EXERCISE AIM>
Without including any pictures, write out the data below exactly.

(LISTED ENTRIES begins)

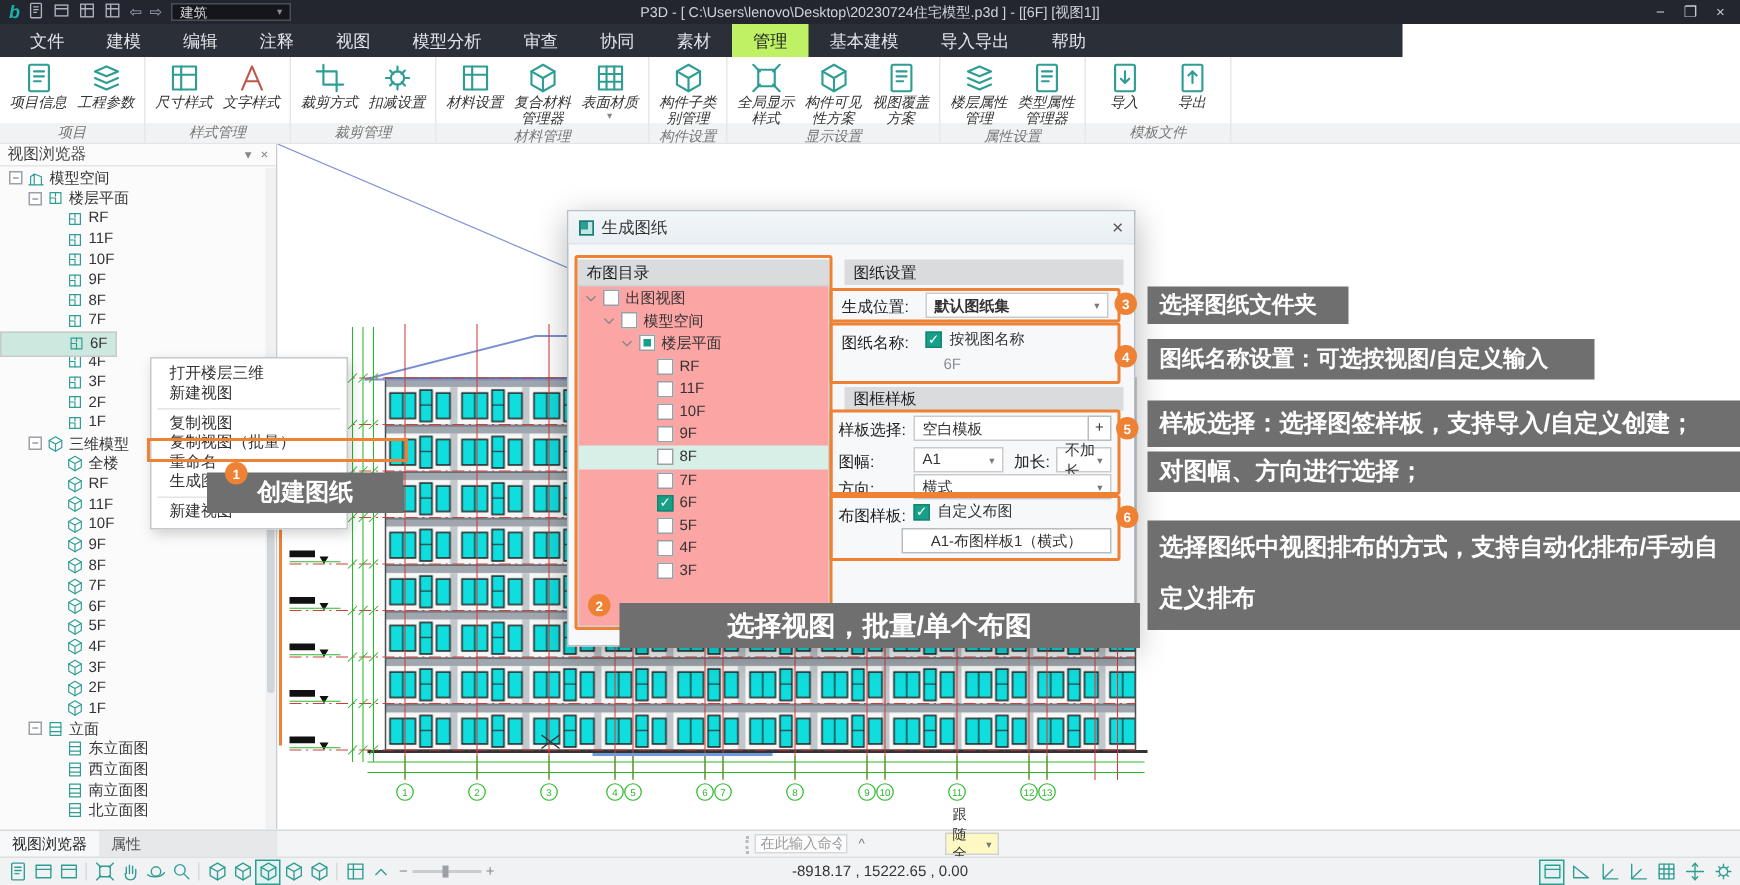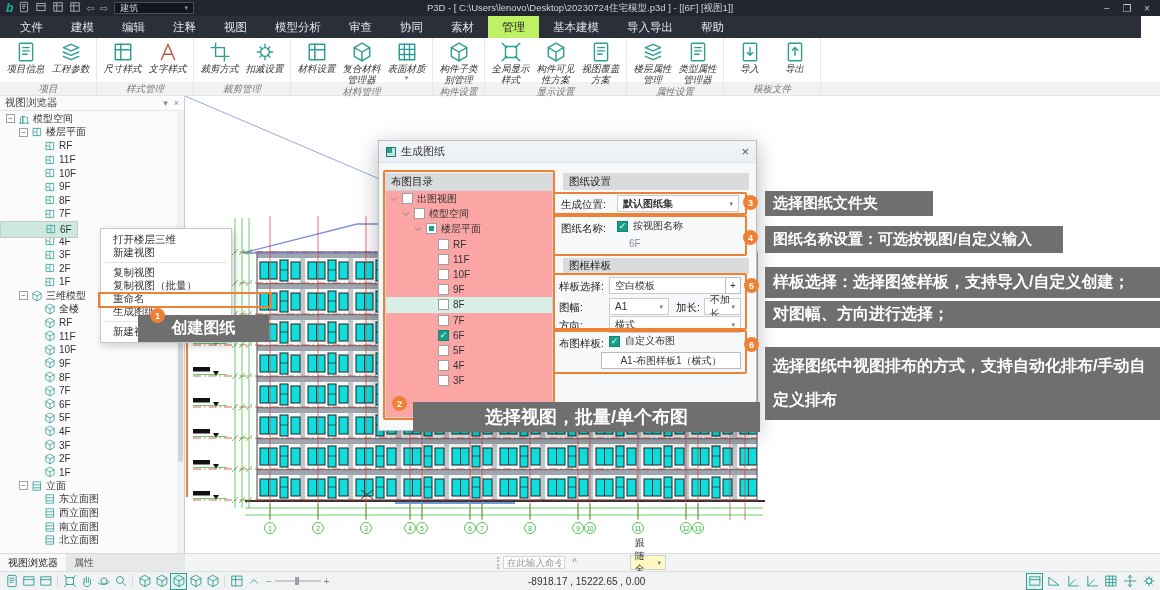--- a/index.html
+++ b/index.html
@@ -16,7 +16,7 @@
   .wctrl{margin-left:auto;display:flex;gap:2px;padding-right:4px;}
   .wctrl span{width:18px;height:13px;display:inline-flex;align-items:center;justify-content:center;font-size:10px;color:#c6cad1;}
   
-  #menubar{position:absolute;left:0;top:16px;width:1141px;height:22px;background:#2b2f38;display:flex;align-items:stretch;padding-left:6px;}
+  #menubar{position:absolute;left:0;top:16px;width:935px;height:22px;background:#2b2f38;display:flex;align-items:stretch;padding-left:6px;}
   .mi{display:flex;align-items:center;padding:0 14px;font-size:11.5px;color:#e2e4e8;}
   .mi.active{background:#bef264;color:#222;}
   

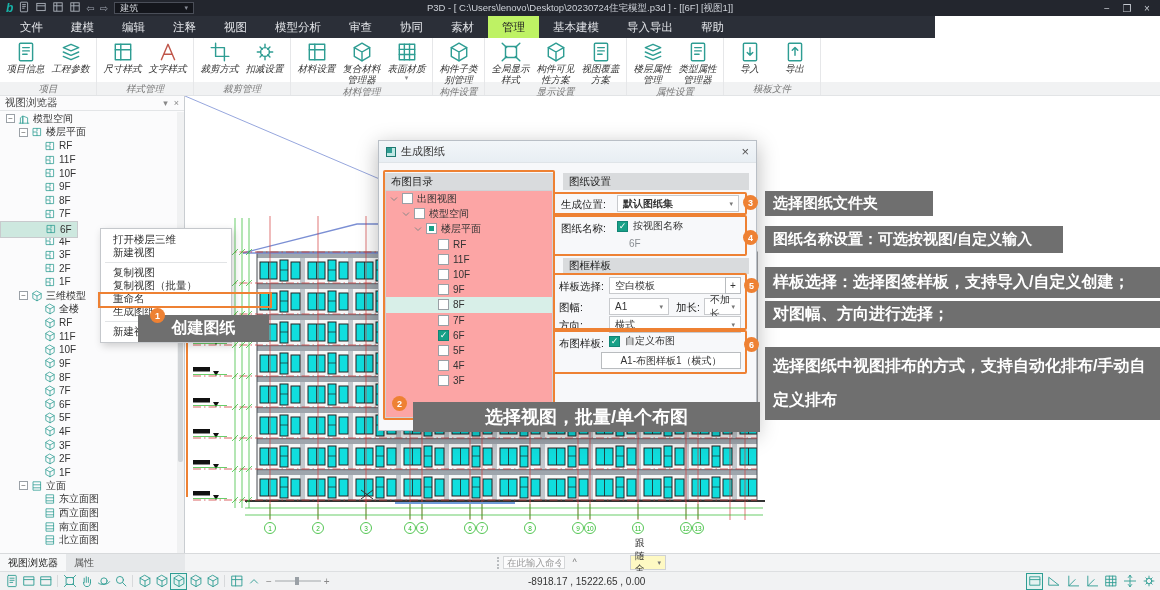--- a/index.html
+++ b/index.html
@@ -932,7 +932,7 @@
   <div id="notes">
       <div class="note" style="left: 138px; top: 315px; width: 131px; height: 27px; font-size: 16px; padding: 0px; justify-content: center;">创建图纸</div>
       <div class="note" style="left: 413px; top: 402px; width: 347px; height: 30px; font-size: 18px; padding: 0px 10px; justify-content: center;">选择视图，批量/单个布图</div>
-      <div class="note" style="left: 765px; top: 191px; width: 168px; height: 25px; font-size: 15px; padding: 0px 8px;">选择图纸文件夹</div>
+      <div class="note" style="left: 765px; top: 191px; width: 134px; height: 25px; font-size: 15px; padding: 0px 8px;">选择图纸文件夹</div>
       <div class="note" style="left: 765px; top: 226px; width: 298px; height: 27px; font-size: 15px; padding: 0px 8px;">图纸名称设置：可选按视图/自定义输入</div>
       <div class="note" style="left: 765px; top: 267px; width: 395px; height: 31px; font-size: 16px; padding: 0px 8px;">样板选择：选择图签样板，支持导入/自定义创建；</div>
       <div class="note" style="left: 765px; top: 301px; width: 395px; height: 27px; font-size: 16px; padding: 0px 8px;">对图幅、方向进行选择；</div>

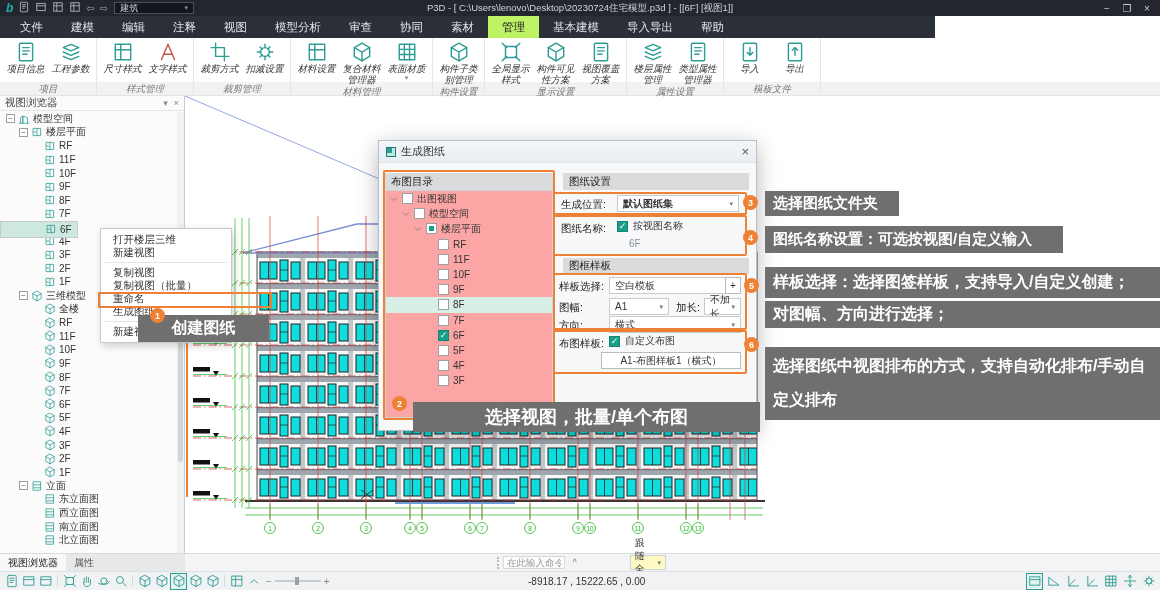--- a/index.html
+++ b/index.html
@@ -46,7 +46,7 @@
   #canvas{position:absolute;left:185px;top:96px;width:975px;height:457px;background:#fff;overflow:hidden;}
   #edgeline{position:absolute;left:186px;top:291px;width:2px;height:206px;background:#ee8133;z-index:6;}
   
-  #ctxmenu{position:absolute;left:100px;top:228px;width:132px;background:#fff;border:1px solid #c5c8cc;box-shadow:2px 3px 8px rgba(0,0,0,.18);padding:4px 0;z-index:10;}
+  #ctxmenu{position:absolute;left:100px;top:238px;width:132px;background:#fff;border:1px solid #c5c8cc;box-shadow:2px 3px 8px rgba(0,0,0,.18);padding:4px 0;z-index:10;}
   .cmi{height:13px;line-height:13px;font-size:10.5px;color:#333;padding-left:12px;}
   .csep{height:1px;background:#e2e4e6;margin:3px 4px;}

(LISTED ENTRIES ends)

TASK RESPONSE>
--- a/index.html
+++ b/index.html
@@ -16,7 +16,7 @@
   .wctrl{margin-left:auto;display:flex;gap:2px;padding-right:4px;}
   .wctrl span{width:18px;height:13px;display:inline-flex;align-items:center;justify-content:center;font-size:10px;color:#c6cad1;}
   
-  #menubar{position:absolute;left:0;top:16px;width:1141px;height:22px;background:#2b2f38;display:flex;align-items:stretch;padding-left:6px;}
+  #menubar{position:absolute;left:0;top:16px;width:935px;height:22px;background:#2b2f38;display:flex;align-items:stretch;padding-left:6px;}
   .mi{display:flex;align-items:center;padding:0 14px;font-size:11.5px;color:#e2e4e8;}
   .mi.active{background:#bef264;color:#222;}
   

--- a/index.html
+++ b/index.html
@@ -932,7 +932,7 @@
   <div id="notes">
       <div class="note" style="left: 138px; top: 315px; width: 131px; height: 27px; font-size: 16px; padding: 0px; justify-content: center;">创建图纸</div>
       <div class="note" style="left: 413px; top: 402px; width: 347px; height: 30px; font-size: 18px; padding: 0px 10px; justify-content: center;">选择视图，批量/单个布图</div>
-      <div class="note" style="left: 765px; top: 191px; width: 168px; height: 25px; font-size: 15px; padding: 0px 8px;">选择图纸文件夹</div>
+      <div class="note" style="left: 765px; top: 191px; width: 134px; height: 25px; font-size: 15px; padding: 0px 8px;">选择图纸文件夹</div>
       <div class="note" style="left: 765px; top: 226px; width: 298px; height: 27px; font-size: 15px; padding: 0px 8px;">图纸名称设置：可选按视图/自定义输入</div>
       <div class="note" style="left: 765px; top: 267px; width: 395px; height: 31px; font-size: 16px; padding: 0px 8px;">样板选择：选择图签样板，支持导入/自定义创建；</div>
       <div class="note" style="left: 765px; top: 301px; width: 395px; height: 27px; font-size: 16px; padding: 0px 8px;">对图幅、方向进行选择；</div>

--- a/index.html
+++ b/index.html
@@ -46,7 +46,7 @@
   #canvas{position:absolute;left:185px;top:96px;width:975px;height:457px;background:#fff;overflow:hidden;}
   #edgeline{position:absolute;left:186px;top:291px;width:2px;height:206px;background:#ee8133;z-index:6;}
   
-  #ctxmenu{position:absolute;left:100px;top:228px;width:132px;background:#fff;border:1px solid #c5c8cc;box-shadow:2px 3px 8px rgba(0,0,0,.18);padding:4px 0;z-index:10;}
+  #ctxmenu{position:absolute;left:100px;top:238px;width:132px;background:#fff;border:1px solid #c5c8cc;box-shadow:2px 3px 8px rgba(0,0,0,.18);padding:4px 0;z-index:10;}
   .cmi{height:13px;line-height:13px;font-size:10.5px;color:#333;padding-left:12px;}
   .csep{height:1px;background:#e2e4e6;margin:3px 4px;}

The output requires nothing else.